Unable to make substantial progress on concluding a global trade pact or fighting climate change, EU and US leaders came out of their annual summit with new deals aimed at boosting transatlantic trade and travel.
- Building a transatlantic single market
One of the summit’s key achievements was the signature of a transatlantic economic partnership pact, aimed at slashing remaining trade barriers between the two economic giants and harmonising standards in a number of key areas including intellectual property and the automotive, pharmaceutical and chemical sectors.
The agreement – one of German Chancellor Angela Merkel’s favoured projects during her six months at the EU helm – is expected to give a 3.5% boost to GDP on both sides of the Atlantic.
It includes the establishment of a high-level ‘transatlantic economic council’ to monitor the implementation of regulatory agreements, which will be co-chaired by European Commission Vice-President Günter Verheugen and the American Allan Hubbard, from the executive office of the president.
Although both sides expressed their commitment to concluding the Doha Round of global trade talks within the WTO, stalled since last July, EU and US negotiators made no progress towards resolving their differences on agricultural subsidies and tariffs.
- Facilitating transatlantic travel
EU and US leaders also signed the so-called “open skies” deal, replacing existing bilateral agreements between the US and member states. The agreement will remove restrictions on the number of flights able to operate the transatlantic route, allowing all EU and US airlines to fly between every city in the 27-nation bloc and the United States, as of 30 March 2008.
The EU expects that the deal will generate up to up to €12 billion in economic benefits and up to new 80,000 jobs in Europe and the United States over the next five years.
No agreement was reached on security-related travel issues, including the question of removing visa restrictions for all European citizens travelling to the US (currently 12 member states do not benefit from the US visa-waiver programme) and that of access to personal information on passengers flying to the US.
- Climate change
Although German Chancellor Angela Merkel said that “a lot of common ground” had been found, no specific measures for reducing greenhouse gases were agreed to and the US continued to refuse to sign up to the European goal of cutting greenhouse gases by 20% by 2020 (EURACTIV 21/02/07).
The two sides did nevertheless agree that “urgent, sustained global action” was needed to combat global warming and committed to stabilising greenhouse-gas concentrations “at a level that would prevent dangerous anthropogenic interference with the climate system”.
The latest report by the Intergovernmental Panel on Climate Change (IPCC), currently being reviewed by scientific experts and governments in Bangkok, estimates that achieving this goal will cost between 0.2%-3.0% of world GDP by 2030.
The EU-US joint declaration also underlines the importance of developing near-zero emissions technologies, including biofuels and also nuclear energy in those countries that decide to use this option.
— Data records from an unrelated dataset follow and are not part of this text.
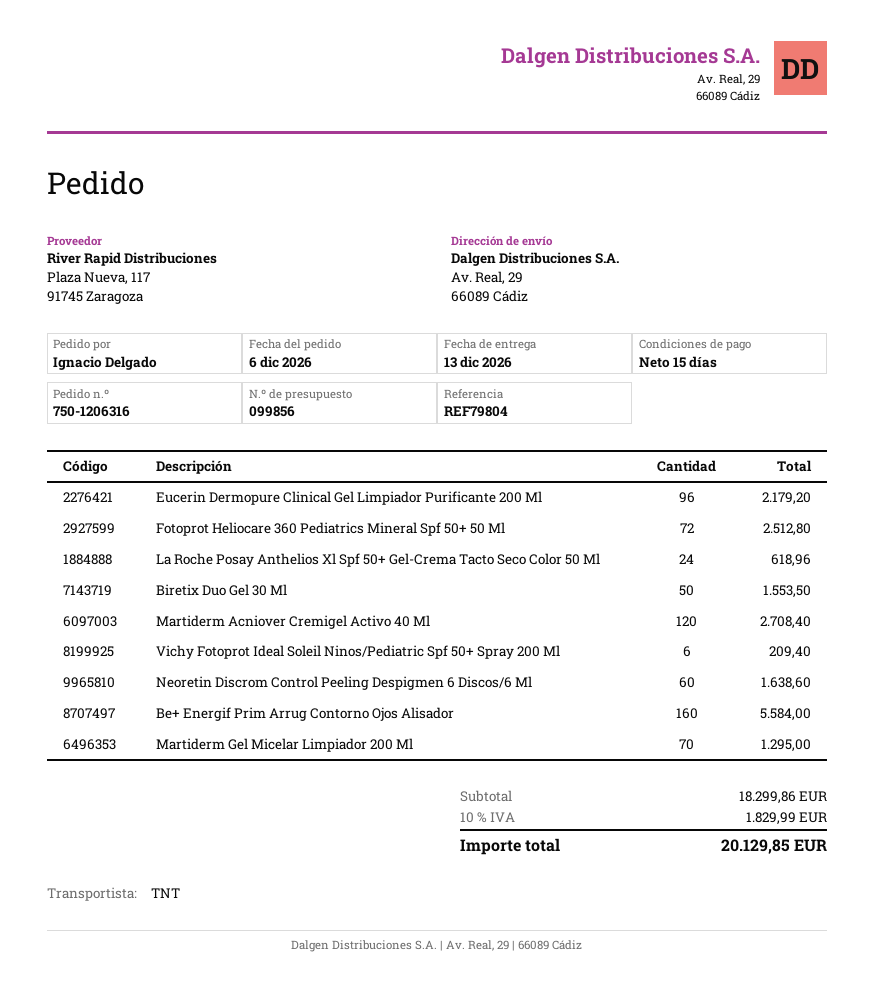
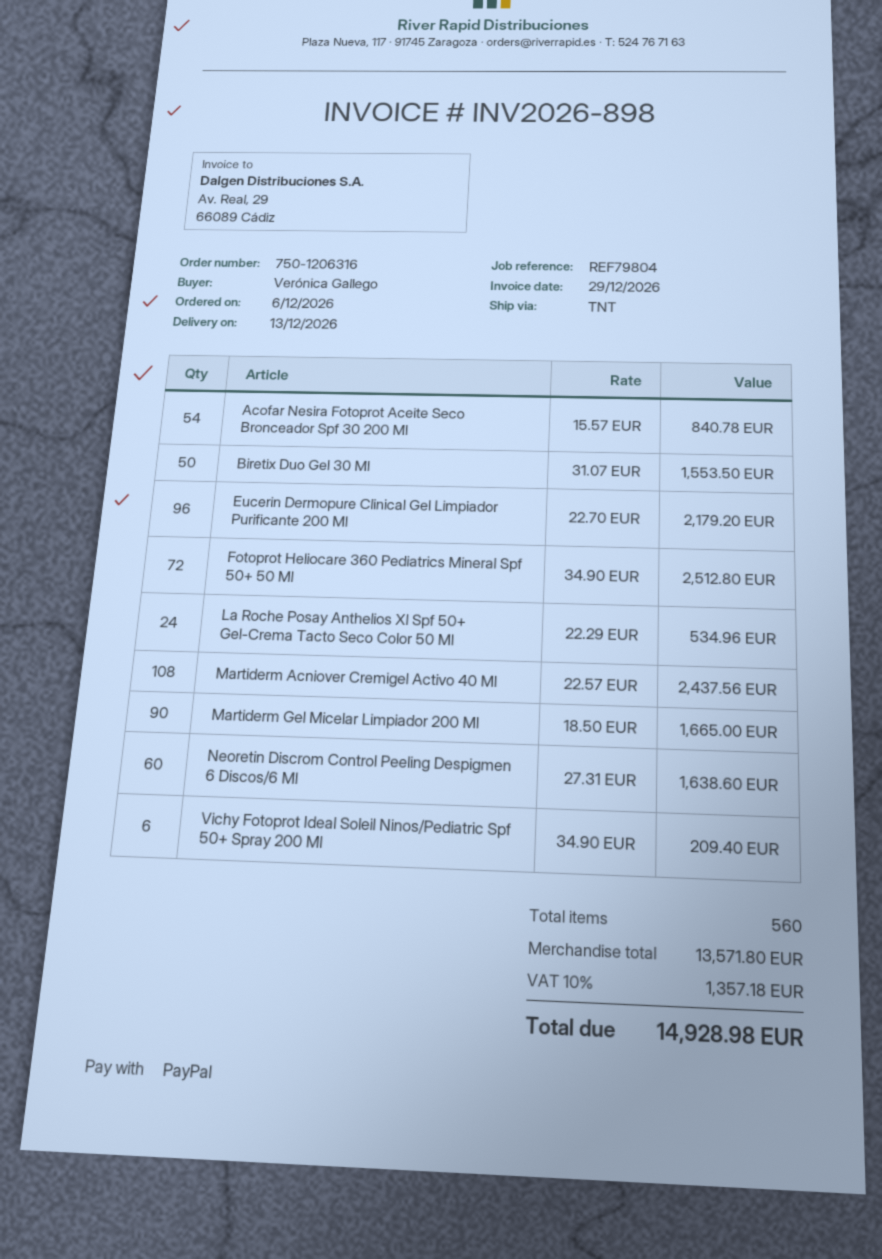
ordered by: Ignacio Delgado -> Verónica Gallego
La Roche Posay Anthelios Xl Spf 50+ Gel-Crema Tacto Seco Color 50 Ml: 24 for 618.96 -> 24 for 534.96
Martiderm Acniover Cremigel Activo 40 Ml: 120 for 2708.40 -> 108 for 2437.56
Be+ Energif Prim Arrug Contorno Ojos Alisador: 160 for 5584.00 -> none
Martiderm Gel Micelar Limpiador 200 Ml: 70 for 1295.00 -> 90 for 1665.00
Acofar Nesira Fotoprot Aceite Seco Bronceador Spf 30 200 Ml: none -> 54 for 840.78
subtotal: 18299.86 -> 13571.80
tax: 10% = 1829.99 -> 10% = 1357.18
total: 20129.85 -> 14928.98

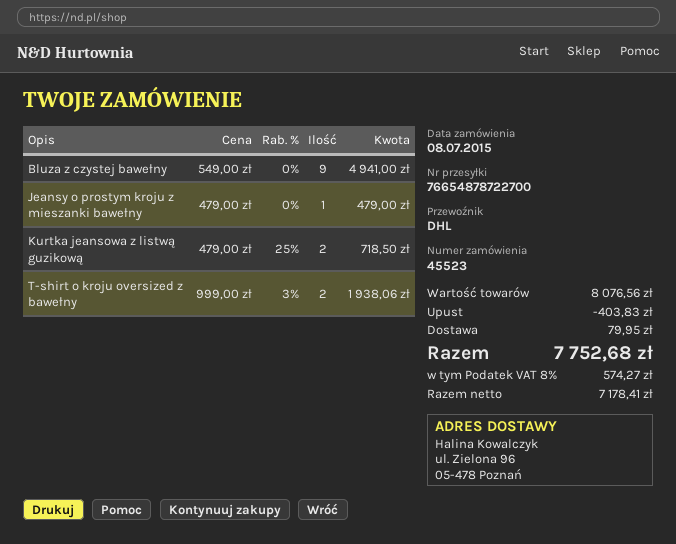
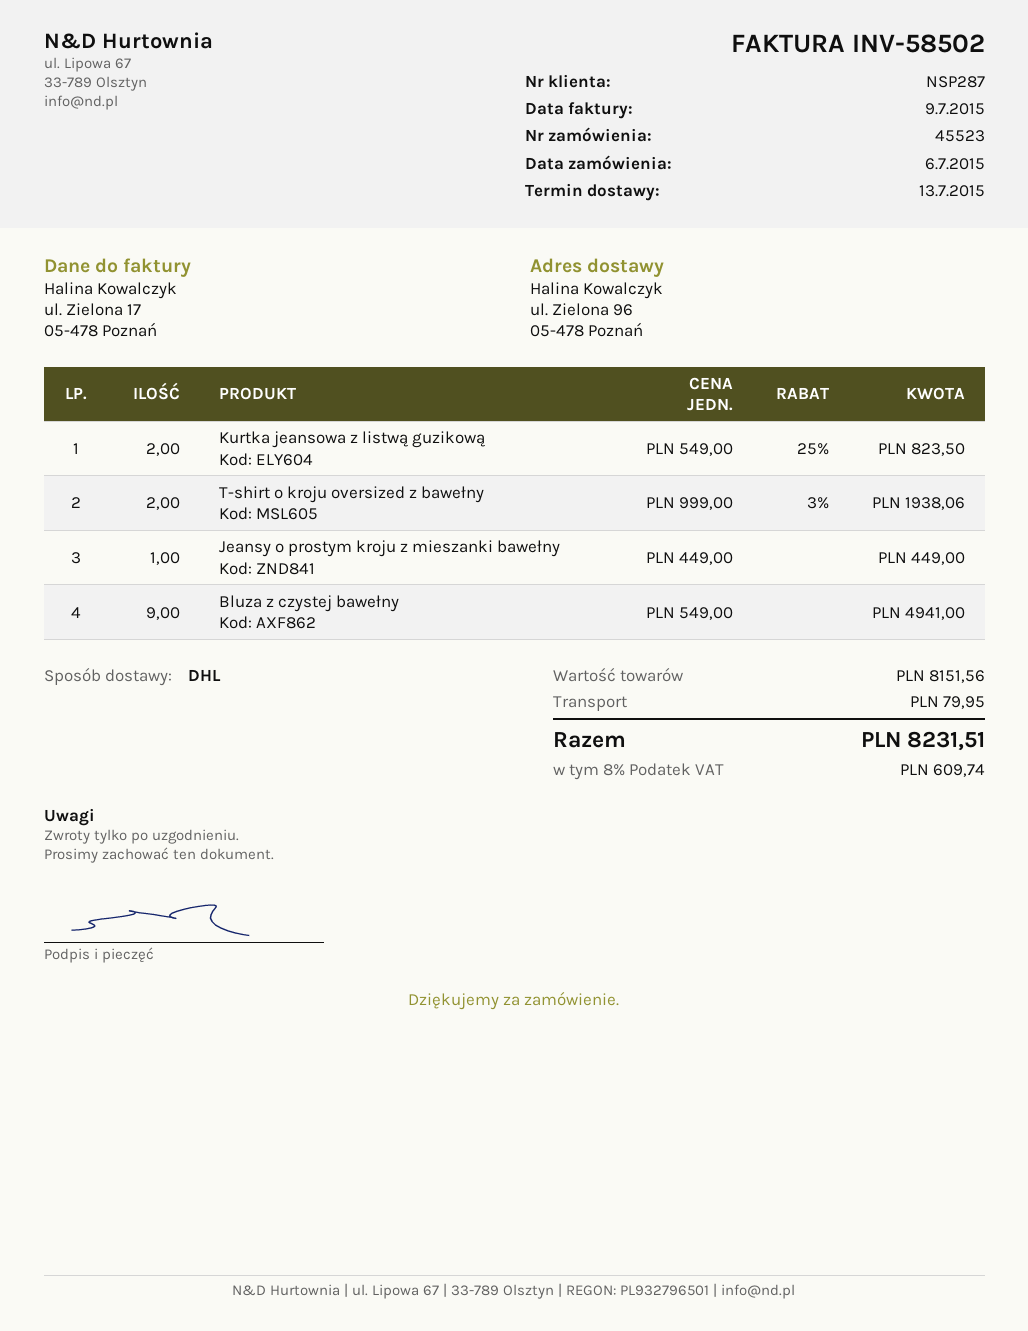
order date: 2015-07-08 -> 2015-07-06
Jeansy o prostym kroju z mieszanki bawełny: 1 x 479.00 = 479.00 -> 1 x 449.00 = 449.00
Kurtka jeansowa z listwą guzikową: 2 x 479.00 - 25% = 718.50 -> 2 x 549.00 - 25% = 823.50
subtotal: 8076.56 -> 8151.56
discount: 403.83 -> none
tax: 8% = 574.27 -> 8% = 609.74
total: 7752.68 -> 8231.51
President Bush said that he would heed the advice of Chancellor Merkel better to include Russia in discussions over setting up an anti-missile defence system on the territories of Poland and the Czech Republic (EURACTIV 30/04/07).
“Our intention is to say to Russia that the system is something you ought to think about participating in…And therefore, we have started a dialogue…that hopefully will make explicit our intentions, and hopefully present an opportunity to share with the Russians, so that they don’t see us as an antagonistic force, but see us as a friendly force.”